Numbers in Lisp

Common Lisp has a rich set of numerical types, including integer, rational, floating point, and complex.

Introduction

Integer types

Common Lisp provides a true integer type, called bignum, limited only by the total memory available (not the machine word size). For example this would overflow a 64 bit integer by some way:

* (expt 2 200)
1606938044258990275541962092341162602522202993782792835301376

For efficiency, integers can be limited to a fixed number of bits, called a fixnum type. The range of integers which can be represented is given by:

* most-positive-fixnum
4611686018427387903
* most-negative-fixnum
-4611686018427387904

Functions which operate on or evaluate to integers include:

  • isqrt, which returns the greatest integer less than or equal to the exact positive square root of natural.
* (isqrt 10)
3
* (isqrt 4)
2
  • gcd to find the Greatest Common Denominator
  • lcm for the Least Common Multiple.

Like other low-level programming languages, Common Lisp provides literal representation for hexadecimals and other radixes up to 36. For example:

* #xFF
255
* #2r1010
10
* #4r33
15
* #8r11
9
* #16rFF
255
* #36rz
35

Rational types

Rational numbers of type ratio consist of two bignum, the numerator and denominator. Both can therefore be arbitrarily large:

* (/ (1+ (expt 2 100)) (expt 2 100))
1267650600228229401496703205377/1267650600228229401496703205376

It is a subtype of the rational class, along with integer.

Floating point types

See Common Lisp the Language, 2nd Edition, section 2.1.3.

Floating point types attempt to represent the continuous real numbers using a finite number of bits. This means that many real numbers cannot be represented, but are approximated. This can lead to some nasty surprises, particularly when converting between base-10 and the base-2 internal representation. If you are working with floating point numbers, then reading What Every Computer Scientist Should Know About Floating-Point Arithmetic is highly recommended.

The Common Lisp standard allows for several floating point types. In order of increasing precision these are: short-float, single-float, double-float, and long-float. Their precisions are implementation dependent, and it is possible for an implementation to have only one floating point precision for all types.

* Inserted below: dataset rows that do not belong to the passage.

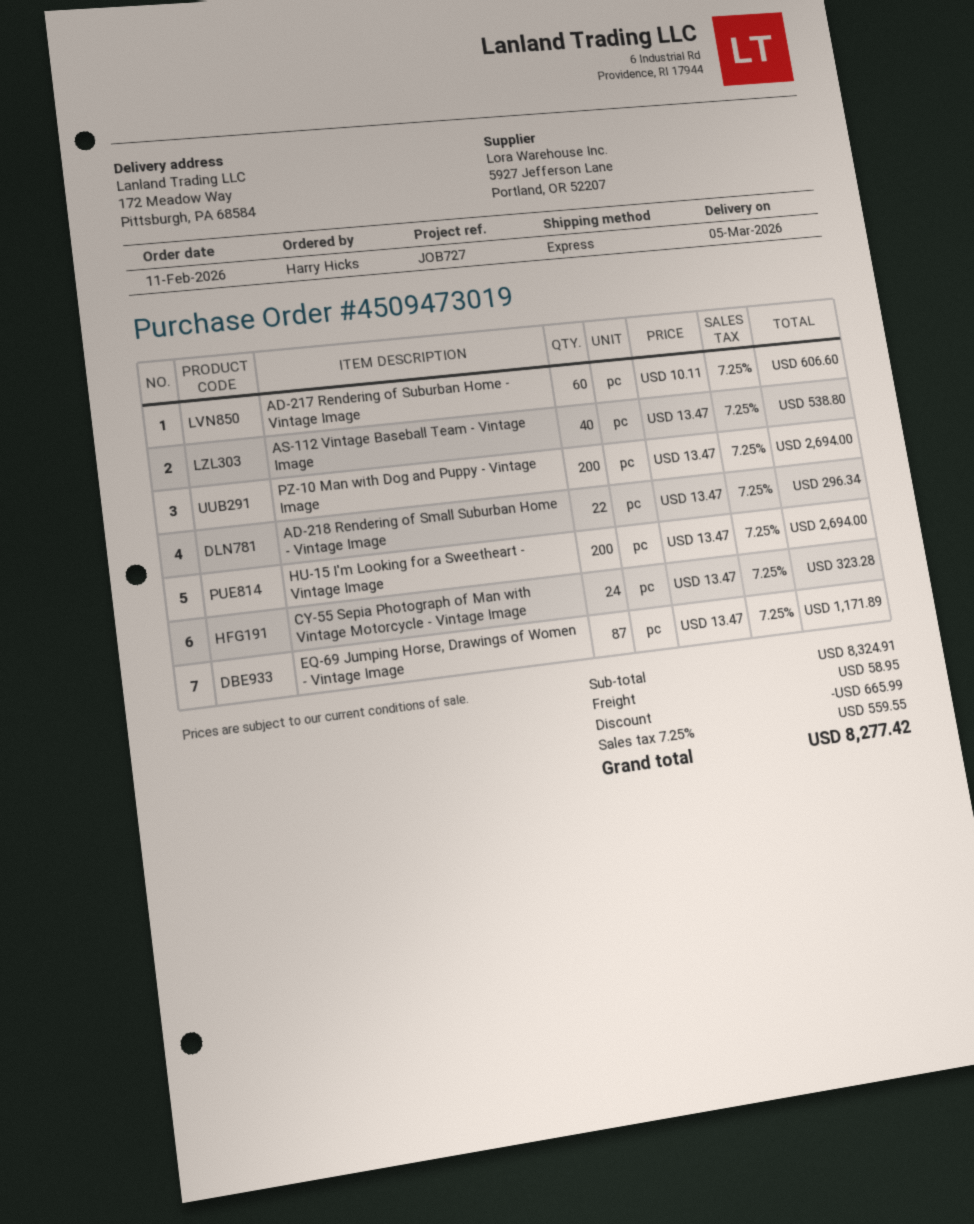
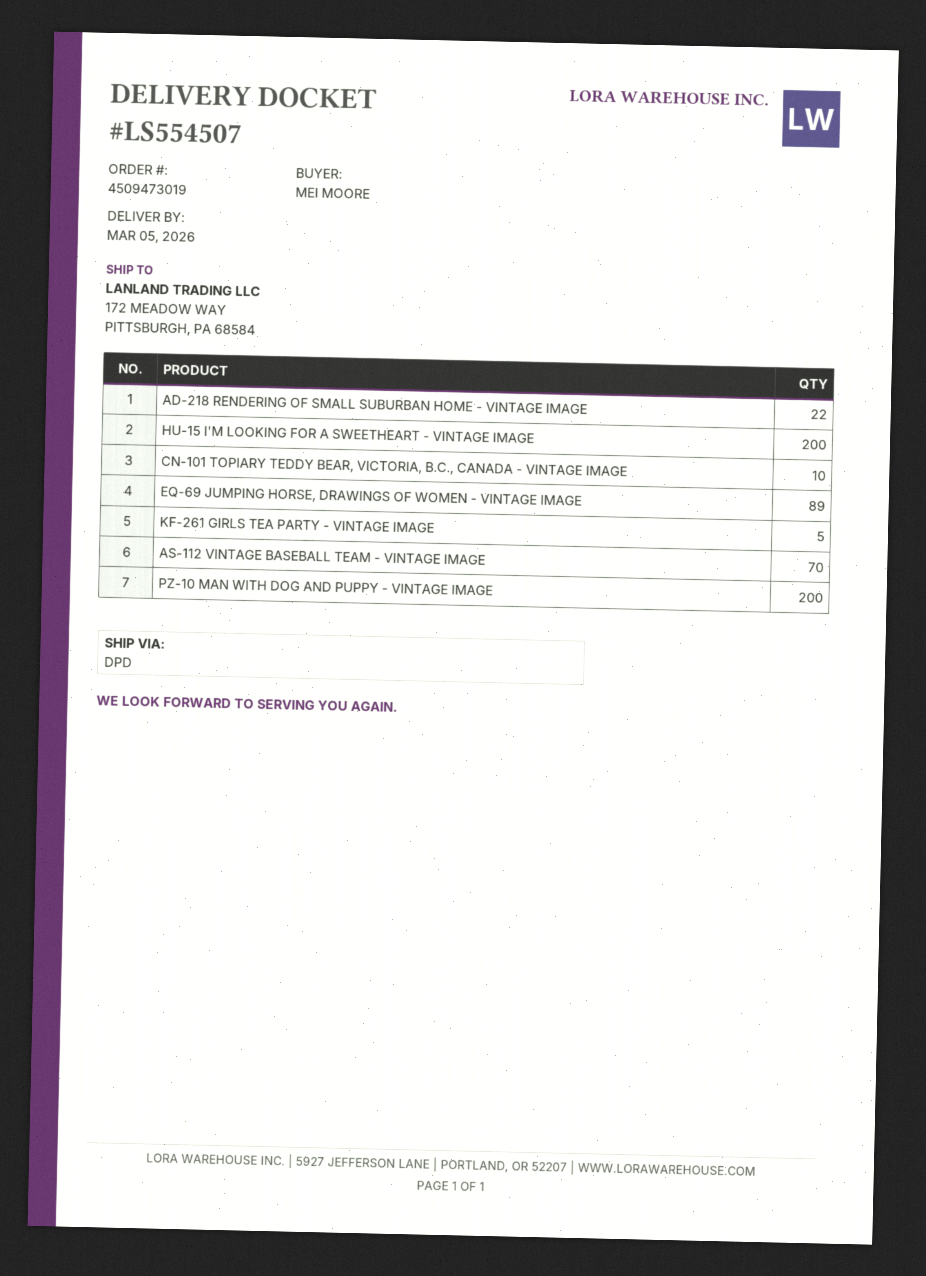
ordered by: Harry Hicks -> MEI MOORE
shipping method: express -> DPD
AD-217 Rendering of Suburban Home - Vintage Image: 60 -> none
AS-112 Vintage Baseball Team - Vintage Image: 40 -> 70
CY-55 Sepia Photograph of Man with Vintage Motorcycle - Vintage Image: 24 -> none
EQ-69 Jumping Horse, Drawings of Women - Vintage Image: 87 -> 89
CN-101 TOPIARY TEDDY BEAR, VICTORIA, B.C., CANADA - VINTAGE IMAGE: none -> 10
KF-261 GIRLS TEA PARTY - VINTAGE IMAGE: none -> 5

The constants short-float-epsilon, single-float-epsilon, double-float-epsilon and long-float-epsilon give a measure of the precision of the floating point types, and are implementation dependent.

ECL specifically bases its long-float on C's long double, and thus has higher precision:

CL-USER> (lisp-implementation-type)
"SBCL"
CL-USER> most-positive-single-float
3.4028235e38
CL-USER> most-positive-double-float
1.7976931348623157d308
CL-USER> most-positive-long-float
1.189731495357231765l4932
  • Floating point literals

    When reading floating point numbers, the default type is set by the special variable *read-default-float-format*. By default this is SINGLE-FLOAT, so if you want to ensure that a number is read as double precision then put a d0 suffix at the end

    * (type-of 1.24)
    SINGLE-FLOAT
    
    * (type-of 1.24d0)
    DOUBLE-FLOAT
    

    Other suffixes are s (short), f (single float), d (double float), l (long float) and e (default; usually single float).

    The default type can be changed, but note that this may break packages which assume single-float type.

    * (setq *read-default-float-format* 'double-float)
    * (type-of 1.24)
    DOUBLE-FLOAT
    

    Note that unlike in some languages, appending a single decimal point to the end of a number does not make it a float:

    * (type-of 10.)
    (INTEGER 0 4611686018427387903)
    
    * (type-of 10.0)
    SINGLE-FLOAT
    
  • Floating point errors

    If the result of a floating point calculation is too large then a floating point overflow occurs. By default in SBCL (and other implementations) this results in an error condition:

    * (exp 1000)
    ; Evaluation aborted on #<FLOATING-POINT-OVERFLOW {10041720B3}>.
    

    The error can be handled, or this behaviour can be changed.

Complex types

There are 5 types of complex number: The real and imaginary parts must be of the same type, and can be rational, or one of the floating point types (short, single, double or long).

Complex values can be created using the #C reader macro or the function complex. The reader macro does not allow the use of expressions as real and imaginary parts:

* #C(1 1)
#C(1 1)

* #C((+ 1 2) 5)
; Evaluation aborted on #<TYPE-ERROR expected-type: REAL datum: (+ 1 2)>.

* (complex (+ 1 2) 5)
#C(3 5)

The real and imaginary parts of a complex number can be extracted using realpart and imagpart:

* (realpart #C(7 9))
7
* (imagpart #C(4.2 9.5))
9.5
  • Complex arithmetic

    Common Lisp's mathematical functions generally handle complex numbers, and return complex numbers when this is the true result. For example:

    * (sqrt -1)
    #C(0.0 1.0)
    
    * (exp #C(0.0 0.5))
    #C(0.87758255 0.47942555)
    
    * (sin #C(1.0 1.0))
    #C(1.2984576 0.63496387)
    

Reading numbers from strings

The parse-integer function reads an integer from a string.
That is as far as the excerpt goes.